··· The input

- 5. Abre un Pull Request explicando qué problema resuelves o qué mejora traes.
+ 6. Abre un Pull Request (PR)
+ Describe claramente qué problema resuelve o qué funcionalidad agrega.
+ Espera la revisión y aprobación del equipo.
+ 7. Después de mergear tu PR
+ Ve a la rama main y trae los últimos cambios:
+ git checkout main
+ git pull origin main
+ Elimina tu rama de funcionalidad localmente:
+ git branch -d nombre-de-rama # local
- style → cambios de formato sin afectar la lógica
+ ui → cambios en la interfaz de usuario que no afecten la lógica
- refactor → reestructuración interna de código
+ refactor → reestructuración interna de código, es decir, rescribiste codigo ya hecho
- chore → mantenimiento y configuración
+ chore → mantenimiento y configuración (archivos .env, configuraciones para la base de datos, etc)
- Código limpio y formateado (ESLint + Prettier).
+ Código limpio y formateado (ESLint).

······

**What you will do:** Reproduce exactly, with nothing added, the lines from the one that contains "- chore → mantenimiento y configuración" to the end of the data.

**Exercise solution:**
- chore → mantenimiento y configuración
+ chore → mantenimiento y configuración (archivos .env, configuraciones para la base de datos, etc)
- Código limpio y formateado (ESLint + Prettier).
+ Código limpio y formateado (ESLint).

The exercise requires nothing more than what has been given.